Мира на секунду замялась, а потом вымученно, болезненно улыбнулась.

— Да кто мы такие, чтобы решать, жить кому-то или умереть? Мы с вами столько раз спасали тетушку, буквально возвращали ее к жизни, и ни разу не спросили, а чего хочет она сама. У меня такое ощущение, что она сбежала, как только мы с вами отвернулись….

— Мира, — господин Амати схватил ее холодную руку и сжал в своих ладонях, — Мира, ты не можешь так думать! Это не ты, Мира, это не ты!….

Мира осторожно высвободила пальцы.

— Это я, господин Амати, это я, — сказала она, поворачиваясь, чтобы идти домой. — Простите, если разочаровала, но это я.
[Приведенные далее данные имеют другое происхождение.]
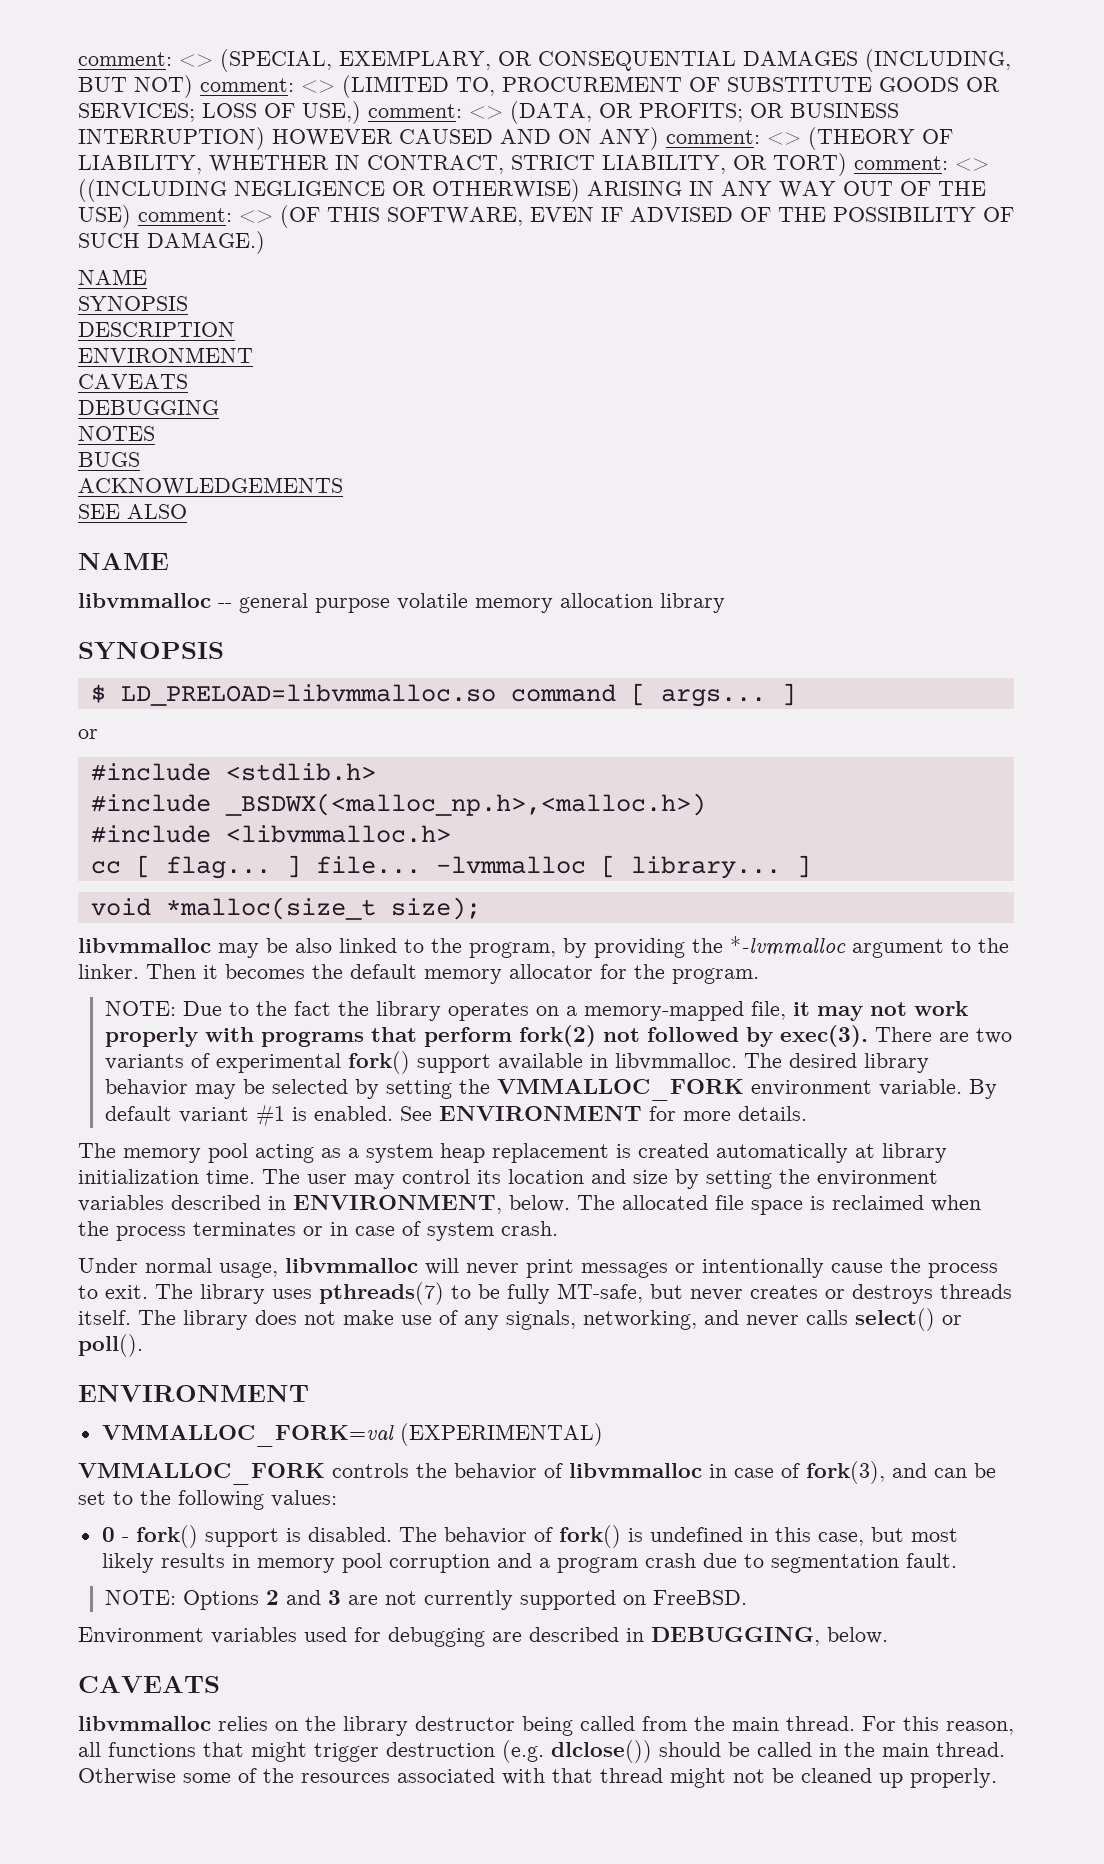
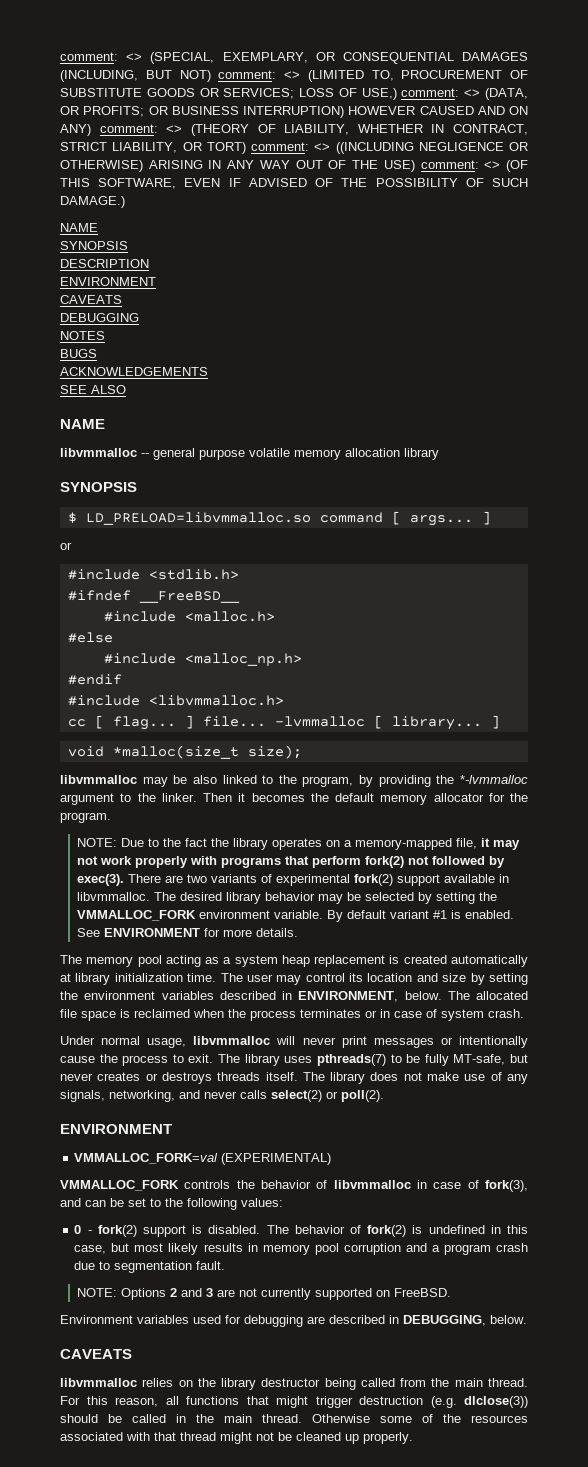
[90,793,706,816] // #include _BSDWX(<malloc_np.h>,<malloc.h>) -> [67,590,240,603] [103,611,275,622] [67,632,113,643] [103,653,302,666] [67,674,122,685] // #ifndef __FreeBSD__ // #include <malloc.h> // #else // #include <malloc_np.h> // #endif
[348,1051,411,1074] fork() -> [354,874,394,886] fork(2)
[855,1308,962,1331] [78,1334,143,1357] select() or poll(). -> [271,1090,384,1102] select(2) or poll(2).
[135,1525,198,1548] fork() -> [97,1225,137,1237] fork(2)
[558,1525,621,1548] fork() -> [367,1225,407,1237] fork(2)
[551,1740,652,1763] dlclose()) -> [464,1396,528,1408] dlclose(3))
Вернувшись домой, Мира долго не могла отойти от этого разговора. Несмотря на то, что неожиданно для себя высказала господину Амати то, что думала на тот момент, на душе все равно было тяжело. Ей казалось, что она окончательно потеряла своего приемного отца.

Он ведь никогда не примет ее такой, какая она есть.

И не будет больше их посиделок у камина, не будет рассказов, как прошел день, не будет тех трепетных и нежных отношений, которые грели Мирину душу с самой первой их встречи.

Не будет их долгих разговоров и обсуждений произошедших в университете событий и разных философских вопросов, где они настолько сходились в оценках и мнениях, будто были одним человеком.

С одной стороны Мире было грустно, а с другой она испытывала облегчение, потому что, как она недавно поняла, их единодушие было целиком и полностью построено лжи. На ее, Мириной, лжи. Лжи маленькой, больной девочки, которая была готова говорить все, что угодно, соглашаться с чем угодно, лишь бы ее любили и не прогоняли. И сейчас, высказав правду, Мира чувствовала, что поступила правильно, будто вернула то, что ей не принадлежало.

Вот если бы еще душа не болела о том, как теперь к ней будет относиться господин Амати…

Чтобы отвлечься от переживаний, Мира решила совершить объезд по дальним селам, чтобы оказать помощь тем, кто по каким-то причинам не смог приехать к ней в Белые Ключи. В конце концов, работа — это лучшее лекарство от хандры и уныния, так ее учили в школе целительниц. Раз больные не идут к ней, она сама пойдет к ним.

На следующее утро Мира взяла у старосты коня с повозкой и отправилась на поиски тех, кому могла потребоваться ее помощь. Сопровождения у нее никакого не было, кроме низкорослого и туповатого мужика по имени Шаватий, которого ей буквально навязал староста в качестве возницы. Мира и его не хотела брать, она бы и сама справилась с управлением повозкой, не такая уж хитрая наука. А что касается ухода за лошадью, то вряд ли в тех селах, куда она ехала, жители позволили ей бы заниматься лошадью. Сами бы и накормили скотинку, и напоили, и вообще сделали все, что положено. Но пришлось пожалеть старосту, сильно разнервничавшегося из-за того, что приходится отпускать лекарку одну. Мира пыталась его убедить, что ей ничего не грозит, ведь она даже черноборцев, приставленных к ней господином Амати, отослала после того случая в Ореховке. Какой от них толк, если Тось так легко с ними справился? Но староста уперся как бык. Где-то Мира его понимала. Случись с ней что, его же заклюют и свои, и чужие. Поэтому нехотя согласилась на Шаватия.